EDITORIAL
Reform der Psychotherapeutenausbildung: Auf der politischen Kippe


Sie protestierten erneut, denn es hat sich in der Praxis immer noch nichts geändert: Psychologiestudierende und Psychotherapeuten in Ausbildung (PiA) gingen am 20. Mai bundesweit in vielen Städten auf die Straße, um für bessere Ausbildungsbedingungen zu kämpfen: „Wir sind hier, wir sind laut, weil man uns die Zukunft klaut!“, steht auf den Plakaten und „Arbeit ohne Lohn, das ist ein Hohn!“. Seit 1999 müssen PiA ihr praktisches Jahr in psychiatrischen und psychosomatischen Kliniken absolvieren – in den meisten Fällen ohne angemessene Vergütung, manchmal auch ganz ohne. Hinzu kommen nach Angaben der Protestierenden Kosten von 20 000 bis 45 000 Euro, die für die drei- bis fünfjährige Ausbildung an die privaten Ausbildungsinstitute gezahlt werden müssen. Ein Teil der Gebühren wird zwar für geleistete Psychotherapiestunden verrechnet, doch hinzu kommen noch die Lebenshaltungskosten. „Man hat mehrere Jobs und verschuldet sich dennoch. Oder man hat Glück und wohlhabende Eltern, dabei sollte der Zugang zu diesem Beruf für alle gleich sein“, kritisiert Armin Ederer von der Psychologie-Fachschaften-Konferenz, die zusammen mit dem pia.Forum und Unterstützung vieler Berufsverbände die Proteste organisiert haben.

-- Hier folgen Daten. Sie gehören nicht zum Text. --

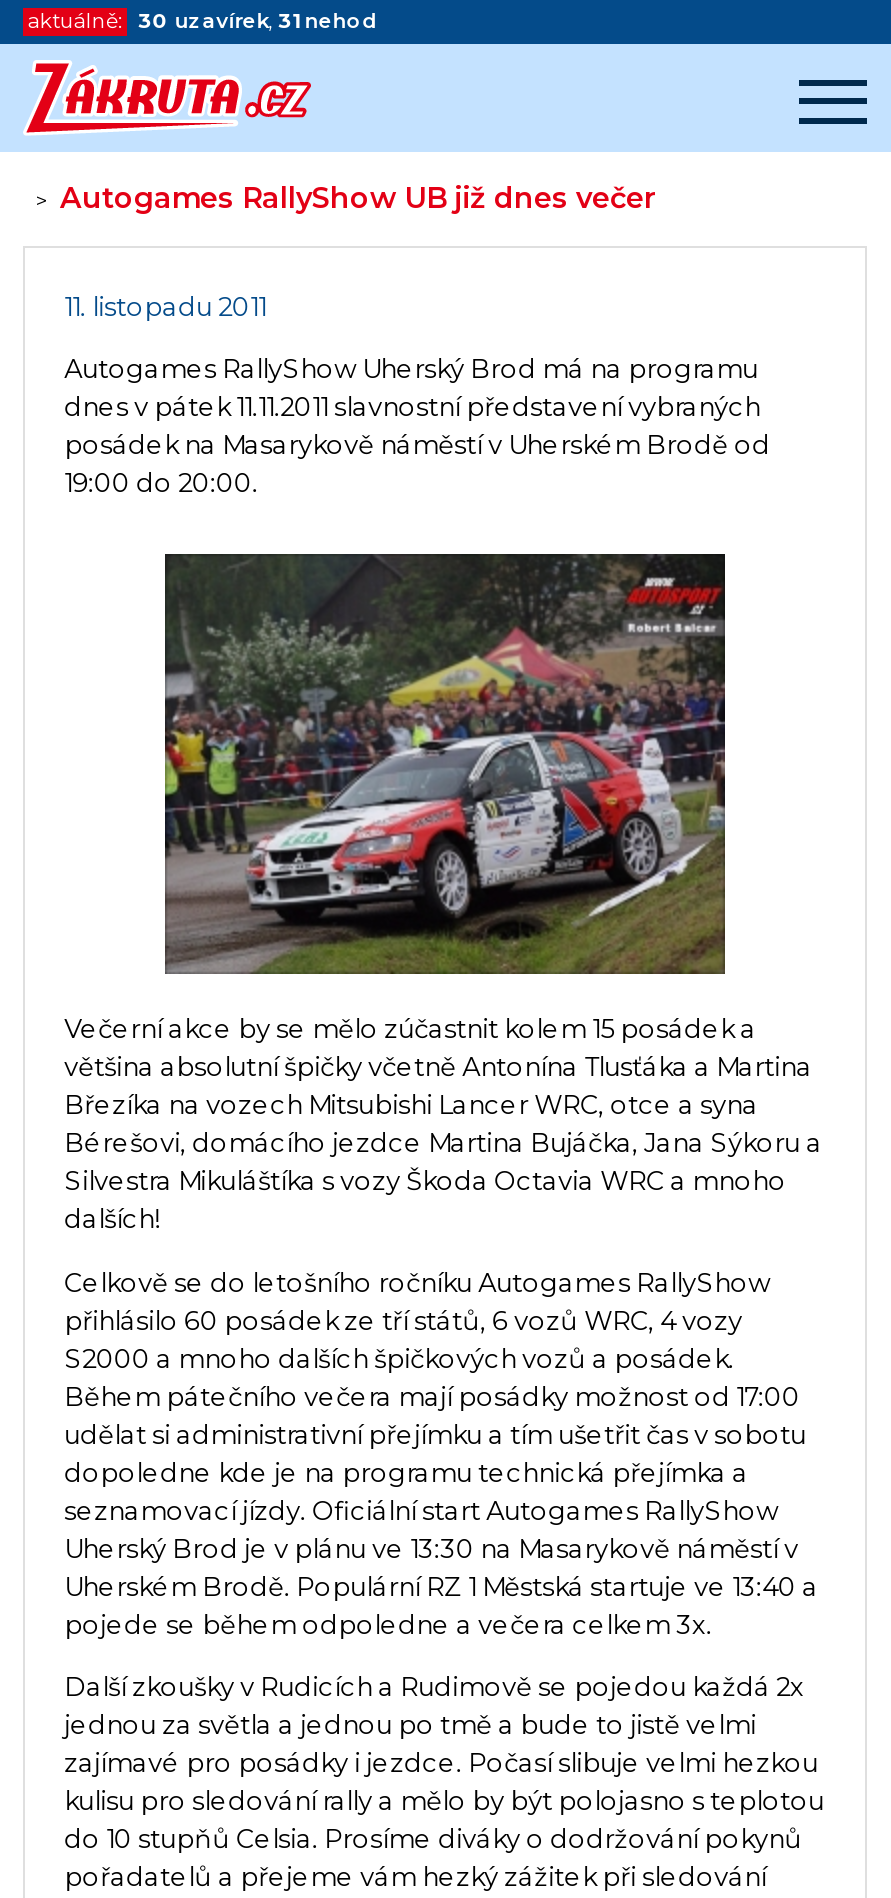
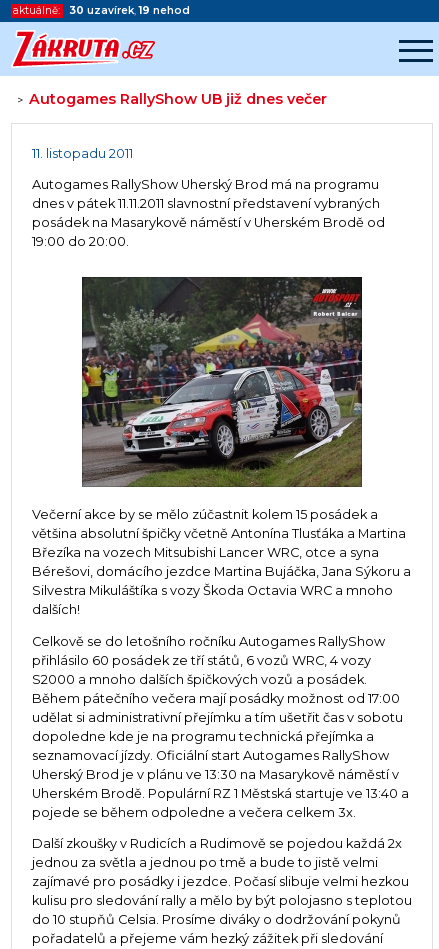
[138,8,378,34] 30 uzavírek, 31 nehod -> [69,4,190,17] 30 uzavírek, 19 nehod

An Unterstützung aus den eigenen Reihen mangelt es den PiA nicht: Unzählige Psychotherapeutentage haben sich bereits mit der Reform der Ausbildung befasst, Konzepte hin und her überlegt und sich trotz aller Differenzen mit der sogenannten Direktausbildung und anschließenden Weiterbildung anfreunden können. Auf dem letzten Psychotherapeutentag in Hannover wurde das detaillierteste Konzept vorgestellt: ein elfsemestriges Studium der Psychotherapie mit der Möglichkeit zur Approbation und anschließender fünfjähriger Weiterbildung, die zur Niederlassung berechtigt (siehe Seite 255). Dieser „ordnungspolitische“ Rahmen – in Anlehnung an die ärztliche Ausbildung – ermöglicht es erst, den künftigen Psychotherapeuten in Weiterbildung (PiW) Tarifgehälter auch in Kliniken rechtlich abgesichert zu gewähren. Aus so manchem prekär lebenden PiA würde ein PiW, der nach aktuellen Vorstellungen mit rund 4 600 Euro brutto monatlich nach Hause geht. Das Konzept zur Finanzierung der Weiterbildung, das die Bundespsychotherapeutenkammer aufgrund zweier Gutachten für den ambulanten und für den stationären Bereich erarbeitet hat, ist durchdacht und realisierbar. Ob es in dieser Legislaturperiode allerdings noch auf politischer Ebene diskutiert werden wird, ist fraglich. Sehr pessimistisch gedacht, ist unsicher, ob die Reform der Ausbildung überhaupt auf der Agenda der nächsten Bundesregierung stehen wird. Im günstigeren Fall legt Bundesgesundheitsminister Hermann Gröhe in den nächsten Wochen einen Arbeitsentwurf zur Ausbildungsreform vor, das politische Stellungnahmeverfahren könnte beginnen und ein Referentenentwurf folgen – ein straffer Zeitplan bis zur Sommerpause. Doch wie gesagt, die nächste Bundesregierung muss diesen Referentenentwurf auch wieder hervorholen, die Reform der Ausbildung muss im Koalitionsvertrag verankert sein. Schon andere gute Gesetzesinitiativen sind an Regierungswechseln gescheitert.
Es lohnt sich, dafür zu kämpfen – auf allen Ebenen. Denn sonst könnten wieder Jahre ins Land ziehen, in denen angehende Psychotherapeuten sich um ihren Lebensunterhalt sorgen müssen.